> _Action item_
An exact transcription of all the records is required, minus the images.

> _Provided records_
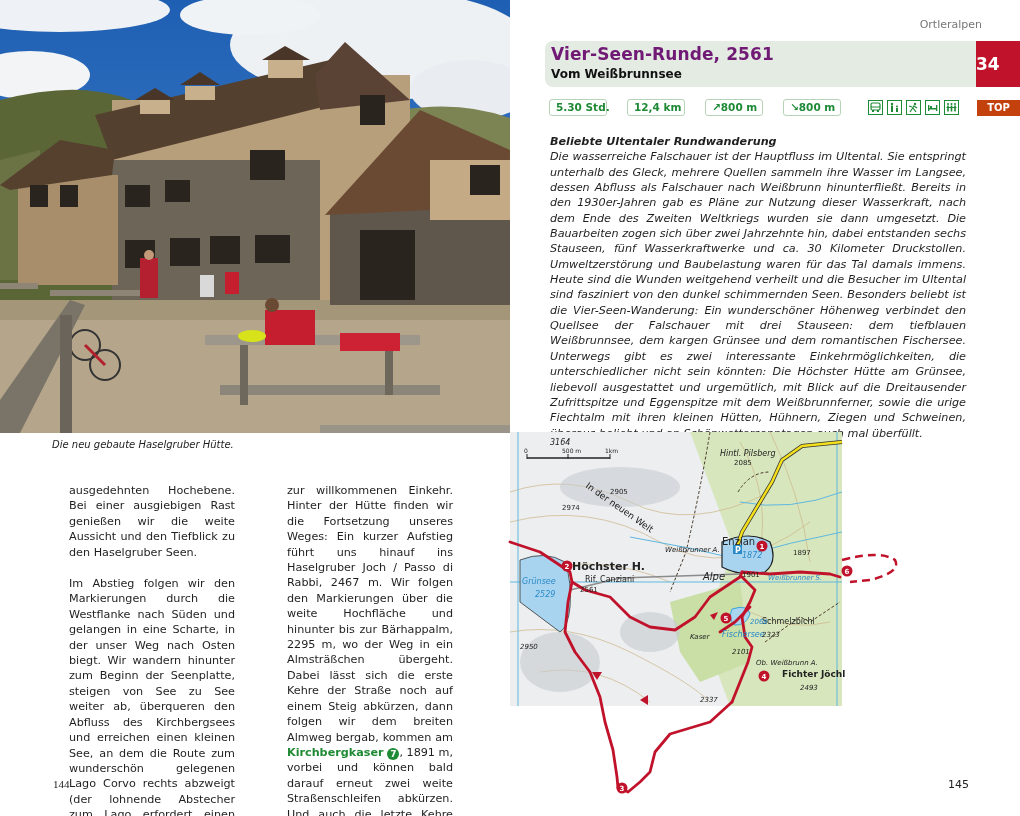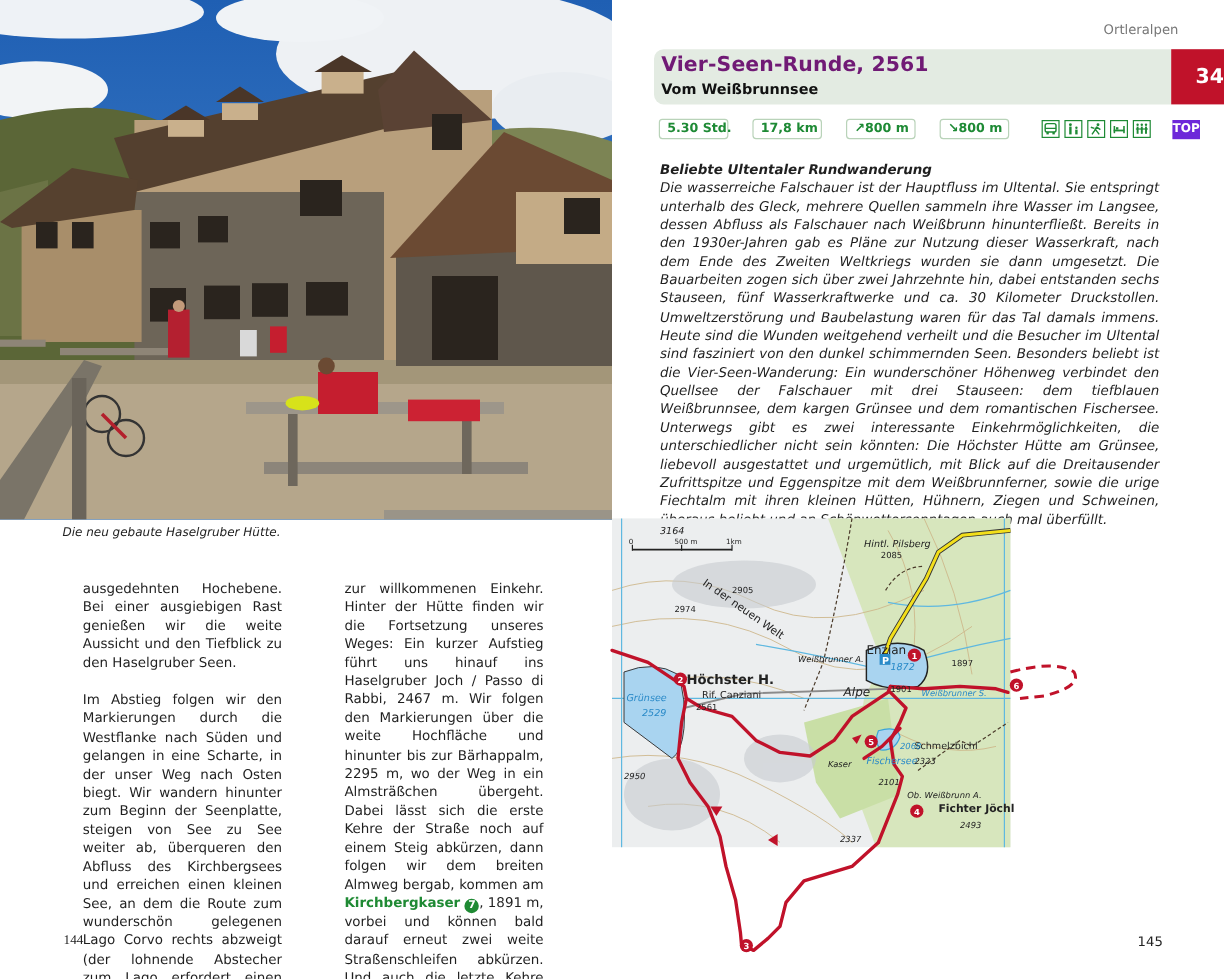--- a/index.html
+++ b/index.html
@@ -25,7 +25,7 @@
   .titlebar { position: absolute; left: 545px; top: 41px; width: 431px; height: 46px; background: #e3ebe2; border-radius: 8px 0 0 8px; }
   .titlebar .t1 { position: absolute; left: 6px; top: 3px; font-size: 17px; font-weight: bold; color: #701a75; letter-spacing: 0.1px; }
   .titlebar .t2 { position: absolute; left: 6px; top: 26px; font-size: 12px; font-weight: bold; color: #111; }
-  .tourno { position: absolute; left: 976px; top: 41px; width: 44px; height: 46px; background: #c0122a; color: #fff; font-size: 17px; font-weight: bold; text-align: right; line-height: 46px; }
+  .tourno { position: absolute; left: 976px; top: 41px; width: 44px; height: 46px; background: #c0122a; color: #fff; font-size: 17px; font-weight: bold; text-align: left; line-height: 46px; }
 
   .stats { position: absolute; left: 549px; top: 99px; display: flex; gap: 20px; }
   .pill { height: 17px; padding: 0 6px; border: 1px solid #b9d3b9; border-radius: 3px; font-size: 10.5px; font-weight: bold; color: #1e8a35; line-height: 15px; white-space: nowrap; }

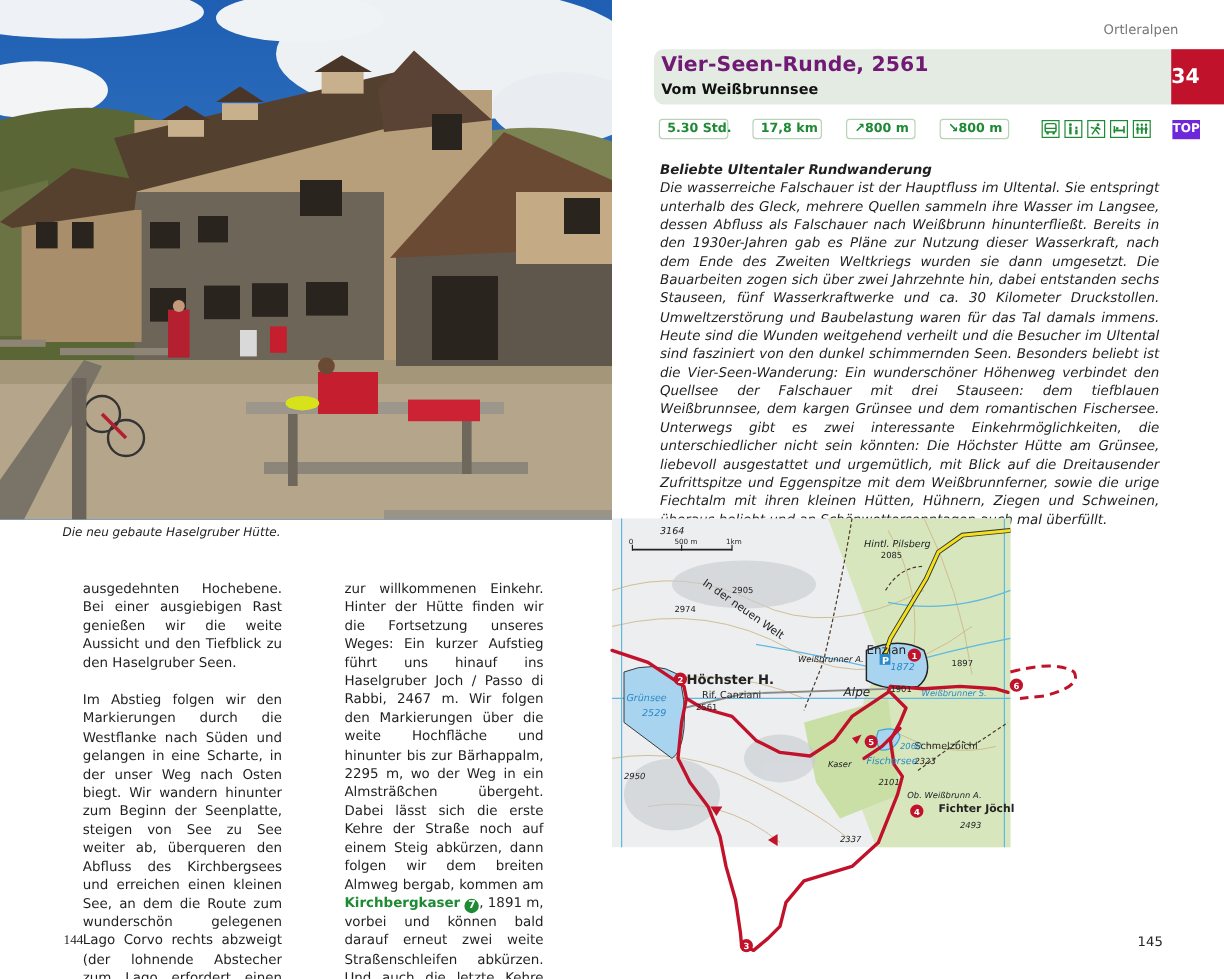--- a/index.html
+++ b/index.html
@@ -158,7 +158,7 @@
 
 <div class="stats">
   <div class="pill w1">5.30 Std.</div>
-  <div class="pill w2">17,8 km</div>
+  <div class="pill w2">12,4 km</div>
   <div class="pill w3">↗800 m</div>
   <div class="pill w4">↘800 m</div>
 </div>

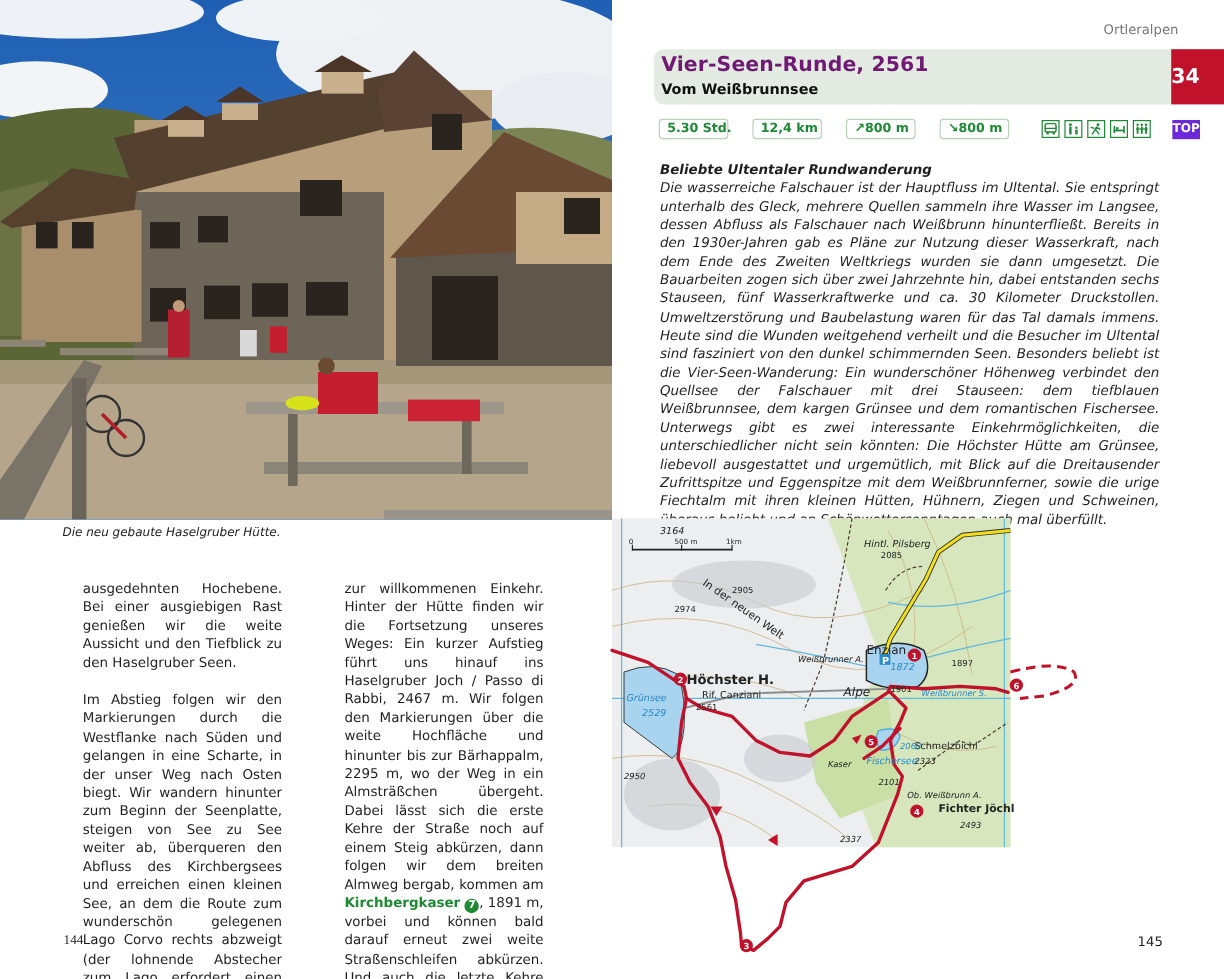--- a/index.html
+++ b/index.html
@@ -37,7 +37,7 @@
   .icons { position: absolute; left: 868px; top: 100px; display: flex; gap: 4px; }
   .ico { width: 15px; height: 15px; border: 1px solid #1e8a35; display: flex; align-items: center; justify-content: center; }
   .ico svg { display: block; }
-  .topbadge { position: absolute; left: 977px; top: 100px; width: 23px; height: 16px; background: #6d28d9; color: #fff; font-size: 10px; font-weight: bold; text-align: center; line-height: 16px; }
+  .topbadge { position: absolute; left: 977px; top: 100px; width: 43px; height: 16px; background: #c2410c; color: #fff; font-size: 10px; font-weight: bold; text-align: center; line-height: 16px; }
 
   .intro { position: absolute; left: 550px; top: 134px; width: 416px; font-size: 11.2px; line-height: 15.35px; font-style: italic; text-align: justify; color: #1f1f1f; }
   .intro .head { font-weight: bold; font-style: italic; display: block; }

> _Result below_
--- a/index.html
+++ b/index.html
@@ -25,7 +25,7 @@
   .titlebar { position: absolute; left: 545px; top: 41px; width: 431px; height: 46px; background: #e3ebe2; border-radius: 8px 0 0 8px; }
   .titlebar .t1 { position: absolute; left: 6px; top: 3px; font-size: 17px; font-weight: bold; color: #701a75; letter-spacing: 0.1px; }
   .titlebar .t2 { position: absolute; left: 6px; top: 26px; font-size: 12px; font-weight: bold; color: #111; }
-  .tourno { position: absolute; left: 976px; top: 41px; width: 44px; height: 46px; background: #c0122a; color: #fff; font-size: 17px; font-weight: bold; text-align: right; line-height: 46px; }
+  .tourno { position: absolute; left: 976px; top: 41px; width: 44px; height: 46px; background: #c0122a; color: #fff; font-size: 17px; font-weight: bold; text-align: left; line-height: 46px; }
 
   .stats { position: absolute; left: 549px; top: 99px; display: flex; gap: 20px; }
   .pill { height: 17px; padding: 0 6px; border: 1px solid #b9d3b9; border-radius: 3px; font-size: 10.5px; font-weight: bold; color: #1e8a35; line-height: 15px; white-space: nowrap; }

--- a/index.html
+++ b/index.html
@@ -158,7 +158,7 @@
 
 <div class="stats">
   <div class="pill w1">5.30 Std.</div>
-  <div class="pill w2">17,8 km</div>
+  <div class="pill w2">12,4 km</div>
   <div class="pill w3">↗800 m</div>
   <div class="pill w4">↘800 m</div>
 </div>

--- a/index.html
+++ b/index.html
@@ -37,7 +37,7 @@
   .icons { position: absolute; left: 868px; top: 100px; display: flex; gap: 4px; }
   .ico { width: 15px; height: 15px; border: 1px solid #1e8a35; display: flex; align-items: center; justify-content: center; }
   .ico svg { display: block; }
-  .topbadge { position: absolute; left: 977px; top: 100px; width: 23px; height: 16px; background: #6d28d9; color: #fff; font-size: 10px; font-weight: bold; text-align: center; line-height: 16px; }
+  .topbadge { position: absolute; left: 977px; top: 100px; width: 43px; height: 16px; background: #c2410c; color: #fff; font-size: 10px; font-weight: bold; text-align: center; line-height: 16px; }
 
   .intro { position: absolute; left: 550px; top: 134px; width: 416px; font-size: 11.2px; line-height: 15.35px; font-style: italic; text-align: justify; color: #1f1f1f; }
   .intro .head { font-weight: bold; font-style: italic; display: block; }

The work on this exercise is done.